Rapid Tactics Generation

Simulation systems require extensive programming which makes their development prohibitively expensive. This project, completed for the US Office of Naval Research, focused on developing machine learning techniques for automatically generating computational models of behavior through task demonstration by human experts. Rather than programming flight maneuvers, we had real pilots execute tasks in a simulator and recorded their performance in detail (eye tracking, physiology monitoring, control inputs). Using these data, we developed techniques to learn to mimic their behavior (without programming it).

Our goal was to meet our customers' need for high-fidelity, low-cost virtual entities in simulation-based training and gaming markets To this end, I lead a team to develop novel machine learning algorithms and to develop a system to enable experts to demonstrate tasks in short vignettes.
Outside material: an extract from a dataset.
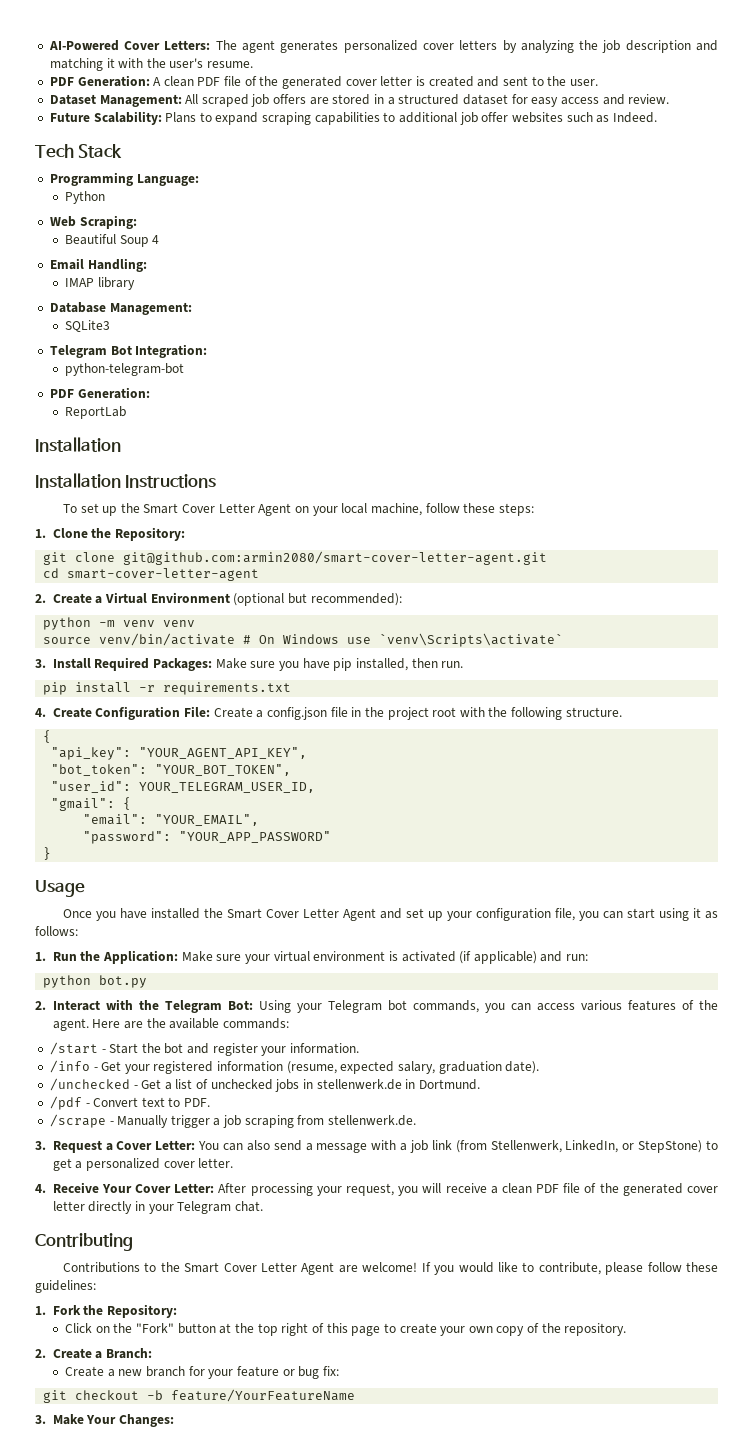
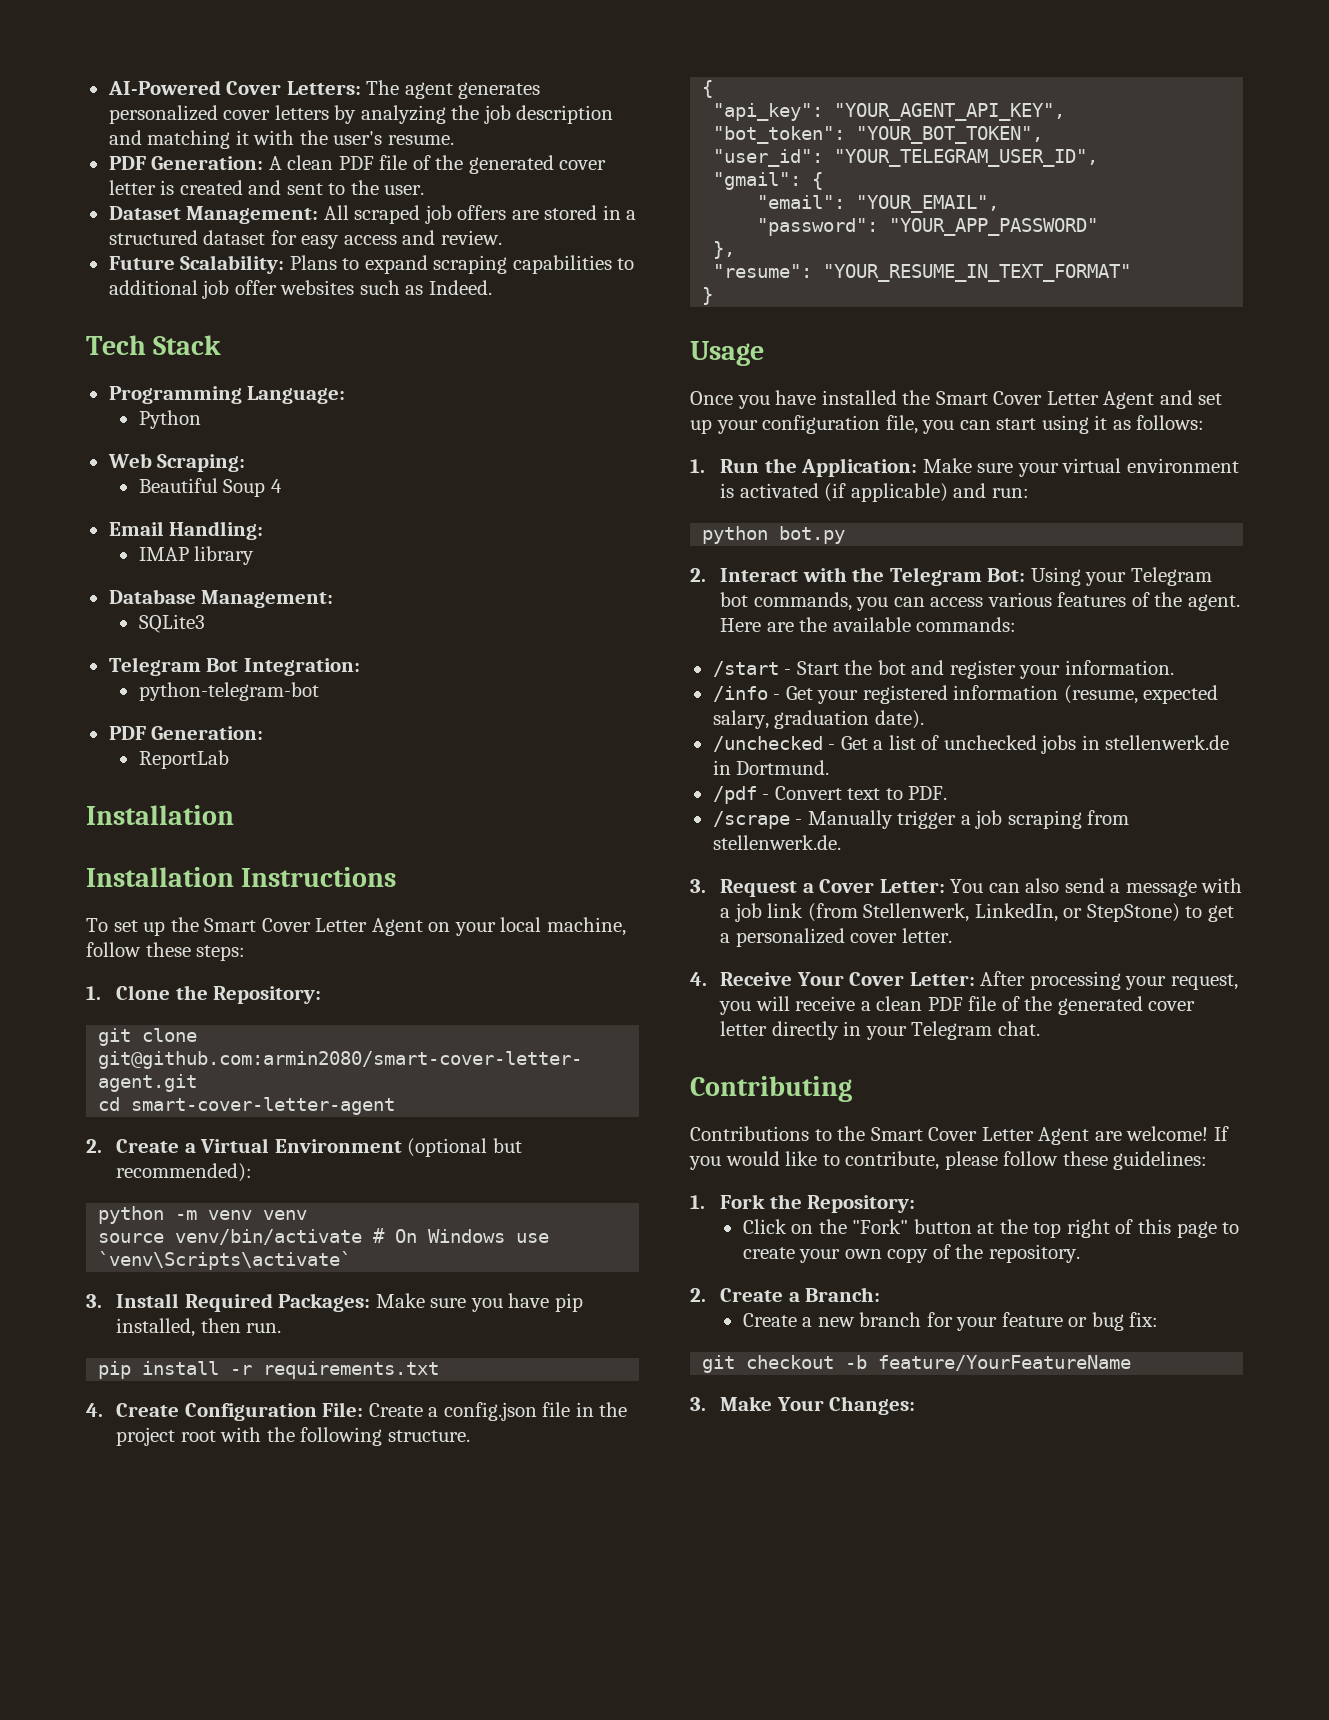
- "user_id": YOUR_TELEGRAM_USER_ID,
+ "user_id": "YOUR_TELEGRAM_USER_ID",
+ },
+ "resume": "YOUR_RESUME_IN_TEXT_FORMAT"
The first challenge in this project was to distill the behavoiur of a subject matter expert into something a machine learning system could leverage. We approached this by using cognitive task analysis in concert with eye-tracking to decompose task performance into subtasks that machine learning could approach. These tasks needed to be relatively compact and well-constrained (even now, open-ended driving, for example, isn't realistic). This task decomposition then provided the "skeleton" upon which to hang individual machine learning models.

Given a task structure we obtained from working with a human expert, we developed a statistical machine learning algorithm specialized for these tasks. The algorithm needed to be abnle to learn from real-time streams and incorporate refining demonstrations provided by the expert (this was model development through demonstration, not programming!). The tables below show the performance of the algorithm we developed indexed against existing approaches.

The eventual system consisted of a set of user interfaces for use by non-programmers to define AI models for tactical game opponents. The interface would guide the expert in constructing a task model, grounded in their own vocvabulary, but connected to a simulation environment. Using these tools together, they could then demonstrate the various component tasks that the system would then learn how to perform.